Familia abierta a los demás
Esto ya es mucho, pero no es
todo. Un cristiano consciente de su misión de levadura en la masa, no puede
conformarse con la atención a los suyos. Ciertamente, en un mundo competitivo y
duro, es normal el deseo de buscar en la propia familia el afecto y la
seguridad que muchas veces falta fuera. Como también es comprensible que, ante
los diversos tipos de familia que hoy existen en la sociedad, unos padres
cristianos traten de proteger y cultivar el suyo. Pero la familia cristiana es
una familia "abierta".
"La familia - decía Pablo VI
-, al igual que la Iglesia, debe ser un espacio donde el Evangelio es transmitido
y desde donde éste se irradia (...). Una familia así se hace evangelizadora de
otras muchas familias y del ambiente en que ella vive"(26). El ejemplo de
una familia cristiana que, con sus limitaciones y dificultades, intenta vivir
su ideal, es siempre atractivo, incluso humanamente.
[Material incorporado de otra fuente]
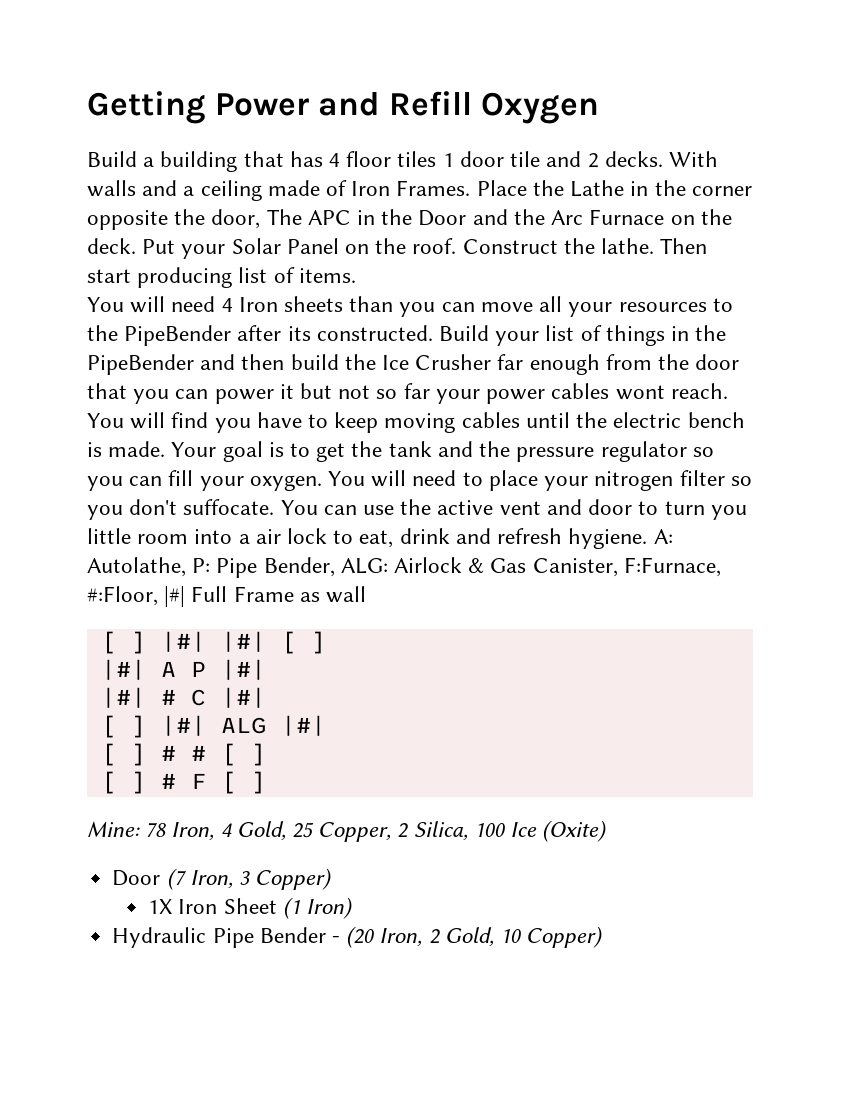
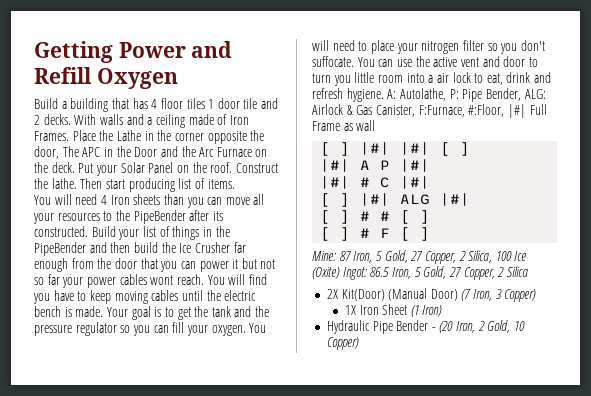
- Mine: 78 Iron, 4 Gold, 25 Copper, 2 Silica, 100 Ice (Oxite)
- Door (7 Iron, 3 Copper)
+ Mine: 87 Iron, 5 Gold, 27 Copper, 2 Silica, 100 Ice (Oxite) Ingot: 86.5 Iron, 5 Gold, 27 Copper, 2 Silica
+ 2X Kit(Door) (Manual Door) (7 Iron, 3 Copper)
Sobre todo si esa familia
está abierta a la amistad con otras - de parientes, de colegas, de vecinos, de
los amigos de sus hijos -, animada con un espíritu apostólico. De este modo, se
hará realidad el ideal que señalaba Juan Pablo II al decir que la "Iglesia
doméstica [la familia] está llamada a ser un signo luminoso de la presencia de
Cristo y de su amor incluso para los "alejados", para las familias
que no creen todavía y para las familias cristianas que no viven coherentemente
con la fe recibida"(27).
Por otra parte, toda familia está
sujeta a las influencias exteriores, que provienen de las leyes, de la escuela
o la opinión pública. De ahí que, tanto para proteger la propia familia como
para ayudar a los demás, un cristiano deba preocuparse por que en la sociedad
exista un clima favorable a la institución familiar.
"Las familias - se lee en la
Exhortación Apostólica Familiaris consortio - deben ser las primeras en
procurar que las leyes e instituciones del Estado no sólo no ofendan, sino que
sostengan y defiendan positivamente los derechos y deberes de la familia. En
este sentido, las familias deben crecer en la conciencia de ser
"protagonistas" de la llamada "política familiar", y asumir
la responsabilidad de transformar la sociedad"(28).
Ante una nueva evangelización
Los primeros cristianos supieron
cambiar su sociedad, poniendo todo su esfuerzo al servicio del mandato de
Cristo: "Entonces, ellos partieron y predicaron por todas partes, mientras
el Señor estaba con ellos y confirmaba la palabra con los prodigios que la
acompañaban" (Mc 16, 20).
A las puertas del tercer milenio,
ante una sociedad que parece huir alocadamente de Dios, los cristianos de este
siglo hemos sido llamados a realizar una nueva evangelización "en y desde
las tareas civiles, materiales, seculares de la vida humana: en un laboratorio,
en el quirófano de un hospital, en el cuartel, en la cátedra universitaria, en
la fábrica, en el taller, en el campo, en el hogar de familia y en todo el inmenso
panorama del trabajo, Dios nos espera cada día. Sabedlo bien: hay algo santo,
divino, escondido en las situaciones más comunes, que toca a cada uno de
vosotros descubrir"(29).
Y, con palabras de Juan Pablo II,
"esto sólo será posible si los fieles laicos saben superar en sí mismos la
fractura entre el Evangelio y la vida, recomponiendo en su cotidiana actividad
en la familia, en el trabajo y en la sociedad la unidad de vida que encuentra
en el Evangelio inspiración y fuerza para realizarse en plenitud"(30). El
mundo espera cristianos sin fisuras, cristianos de una pieza. Con fallos, con
errores, pero con la firme voluntad de rectificar cuanta voces sea preciso y
seguir adelante en el camino que, de la mano de la Virgen, nos lleva al Padre a
través de Cristo, Camino, Verdad y Vida.